Massive MIMO for URLLC? Use multicell MMSE processing and avoid pilot contamination

Can massive MIMO be used to support ultra-reliable low-latency (URLLC) applications? And if so, how should it be set up? These are the questions we address in the following paper:

J. Ostman, A. Lancho, G. Durisi, and L. Sanguinetti, “URLLC with Massive MIMO: Analysis and Design at Finite Blocklength,” Sep. 2020. [arXiv]

The design of massive MIMO for systems providing large spectral efficiency is by now well understood. However, most of the design guidelines that have been obtained so far have been developed for the so-called ergodic regime, where each transmitted codeword spans a large number of coherence blocks.

URLLC applications often involve short packets, typically transmitted within the channel coherence time and coherence bandwidth. So each codeword in URLLC applications experiences a quasi-static fading channel, i.e., a constant (but random) channel. This means that we are typically very far away from the ergodic regime.

In the paper, we show that the so called outage framework (outage capacity, outage probability), altough more pertinent to quasi-static channels than the ergodic scenario, cannot be used either to obtain precise design guidelines. Indeed, it yields inaccurate performance predictions when applied to the combination of URLLC plus massive MIMO. And the same conclusion holds for approximations of the maximum coding rate achievable at finite block-length based on the central limit theorem (normal approximations).

It turns out that, to obtain accurate performance predictions, one has to use firm nonasymptotic bound from finite-blocklength information theory. In the paper, we show how to adapt such bounds to massive MIMO systems, and how to evaluate them efficiently and accurately using the so-called saddle-point method.

The setup we consider in the paper is fairly general and encompasses imperfect channel state information, pilot contamination, spatially correlated channels, and arbitrary linear spatial processing.
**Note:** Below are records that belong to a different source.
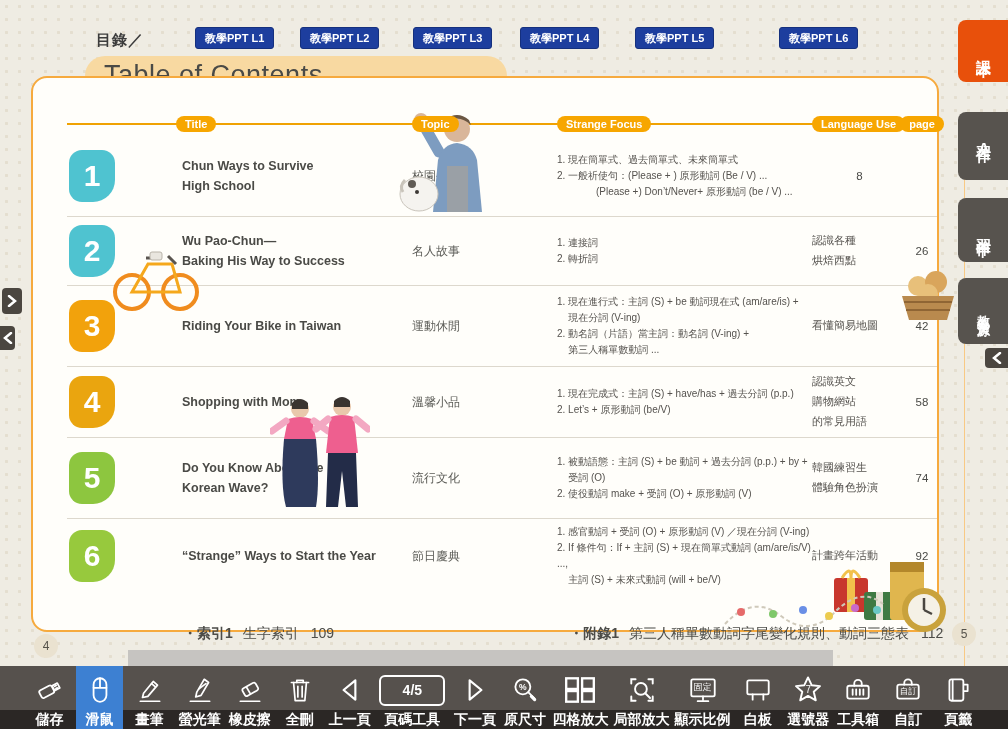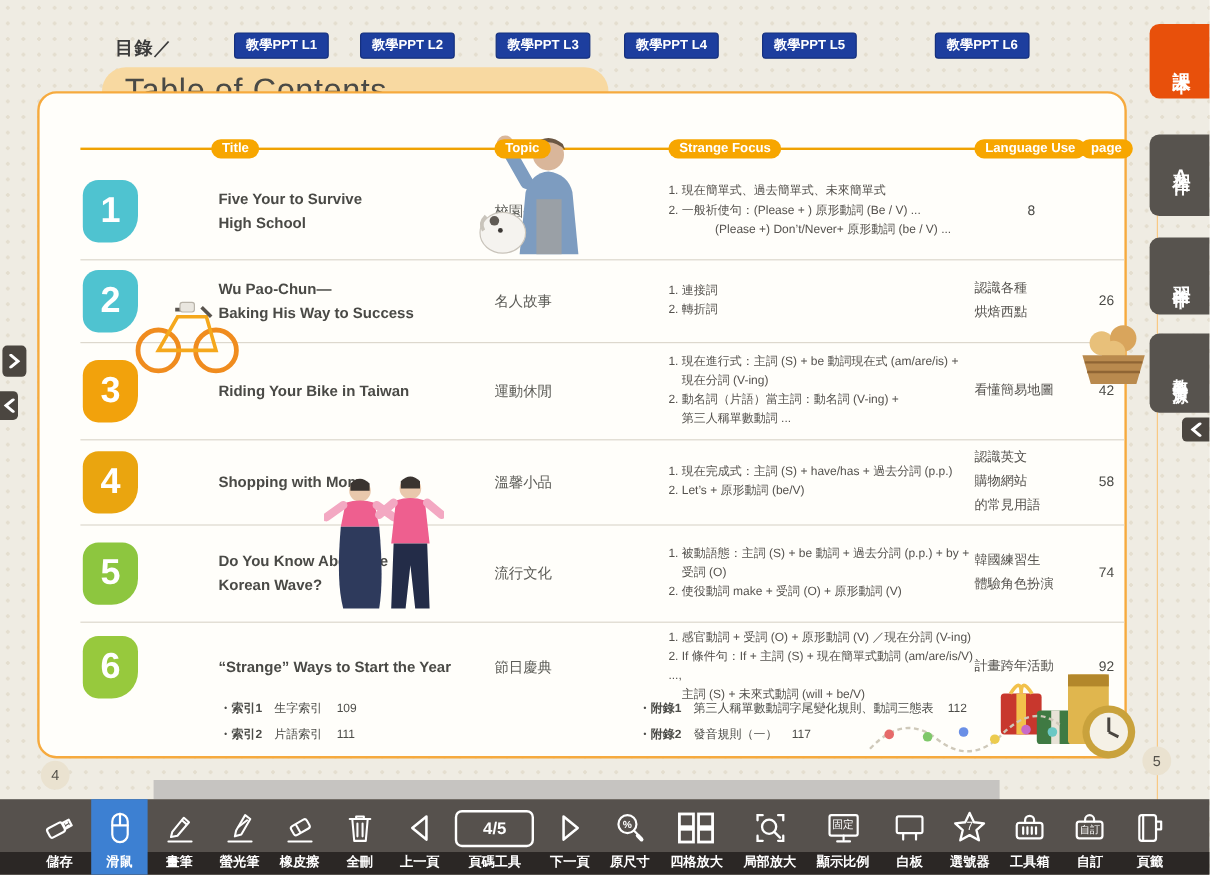--- a/index.html
+++ b/index.html
@@ -36,21 +36,21 @@
     color:#fff;font-size:30px;font-weight:bold;display:flex;align-items:center;justify-content:center;}
   .u-title{font-size:12.5px;font-weight:bold;color:#4a4a46;white-space:pre-wrap;line-height:1.6;}
   .u-topic{font-size:12px;color:#5b5b56;}
   .u-grammar{font-size:10px;color:#55524e;white-space:pre-wrap;line-height:1.6;}
   .u-lang{font-size:11px;color:#55524e;white-space:pre-wrap;line-height:1.8;}
   .u-page{font-size:11.5px;color:#4a4a46;text-align:center;}
   
   .appendix{position:absolute;left:150px;top:505px;width:740px;display:flex;}
   .app-col{display:flex;flex-direction:column;gap:8px;}
   .app-col.right{margin-left:235px;}
-  .app-line{font-size:10px;color:#4c4c48;white-space:nowrap;}
+  .app-line{font-size:14px;color:#4c4c48;white-space:nowrap;margin-top:42px;}
   .app-line b{margin-right:10px;}
   .app-line .pg{margin-left:12px;}
   
   .pgnum{position:absolute;width:24px;height:24px;border-radius:50%;background:#eae2d0;
     color:#55524b;font-size:12px;display:flex;align-items:center;justify-content:center;}
   
   .side-tab{position:absolute;right:0;width:50px;border-radius:8px 0 0 8px;color:#fff;font-weight:bold;
     font-size:15px;display:flex;align-items:center;justify-content:center;cursor:pointer;
     writing-mode:vertical-rl;text-orientation:upright;letter-spacing:3px;background:#57534e;}
   .side-tab.active{background:#e8500b;}
@@ -60,21 +60,21 @@
   .scroll-strip{position:absolute;left:128px;top:650px;width:705px;height:16px;background:#c6c4c1;cursor:pointer;}
   
   .toolbar{position:absolute;left:0;bottom:0;width:1008px;height:63px;background:#56514d;
     display:flex;justify-content:space-between;padding:0 26px;box-sizing:border-box;}
   .tb-labelbg{position:absolute;left:0;bottom:0;width:100%;height:19px;background:#2b2725;}
   .tb-item{position:relative;z-index:1;width:47px;height:63px;display:flex;flex-direction:column;
     align-items:center;justify-content:flex-start;padding-top:6px;box-sizing:border-box;cursor:pointer;}
   .tb-item.active{background:#3d80d2;}
   .tb-item.wide{width:72px;}
   .tb-icon{height:36px;display:flex;align-items:center;justify-content:center;position:relative;}
-  .tb-label{position:absolute;bottom:0;height:19px;line-height:18px;font-size:11px;font-weight:bold;color:#fff;white-space:nowrap;}
+  .tb-label{position:absolute;bottom:0;height:19px;line-height:18px;font-size:14px;font-weight:bold;color:#fff;white-space:nowrap;}
   .icon-caption{position:absolute;color:#fff;font-weight:normal;pointer-events:none;}
   .pageind{width:62px;height:27px;border:2px solid #fff;border-radius:6px;color:#fff;font-size:14px;font-weight:bold;
     display:flex;align-items:center;justify-content:center;}
   .deco{position:absolute;pointer-events:none;}
 </style>
 </head>
 <body>
 
 <div class="breadcrumb">目錄／</div>
 <div class="ppt-tab" style="left:195px">教學PPT L1</div>
@@ -96,21 +96,21 @@
     <span class="pill c2">Title</span>
     <span class="pill">Topic</span>
     <span class="pill">Strange Focus</span>
     <span class="pill">Language Use</span>
     <span class="pill c6">page</span>
   </div>
 
   <div class="rows">
     <div class="unit-row" style="min-height:80px">
       <span class="num-badge" style="background: rgb(79, 195, 208);">1</span>
-      <span class="u-title">Five Your to Survive
+      <span class="u-title">Chun Ways to Survive
 High School</span>
       <span class="u-topic">校園生活</span>
       <span class="u-grammar">1. 現在簡單式、過去簡單式、未來簡單式
 2. 一般祈使句：(Please + ) 原形動詞 (Be / V) ...
               (Please +) Don’t/Never+ 原形動詞 (be / V) ...</span>
       <span class="u-page">8</span>
     </div>
     <div class="unit-row" style="min-height:68px">
       <span class="num-badge" style="background: rgb(79, 195, 208);">2</span>
       <span class="u-title">Wu Pao-Chun—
Here is the punchline of our paper: for a practical massive-MIMO setup involving a base station with $100$ antennas, a target error probability of $10^{-5}$ can be achieved over more that $90\%$ of each cell when transmitting short packets only if

  • Multicell-MMSE spatial processing rather than the simpler MR spatial processing is used

  • Pilot contamination is avoided by assigning orthogonal pilot sequences to all users in the system.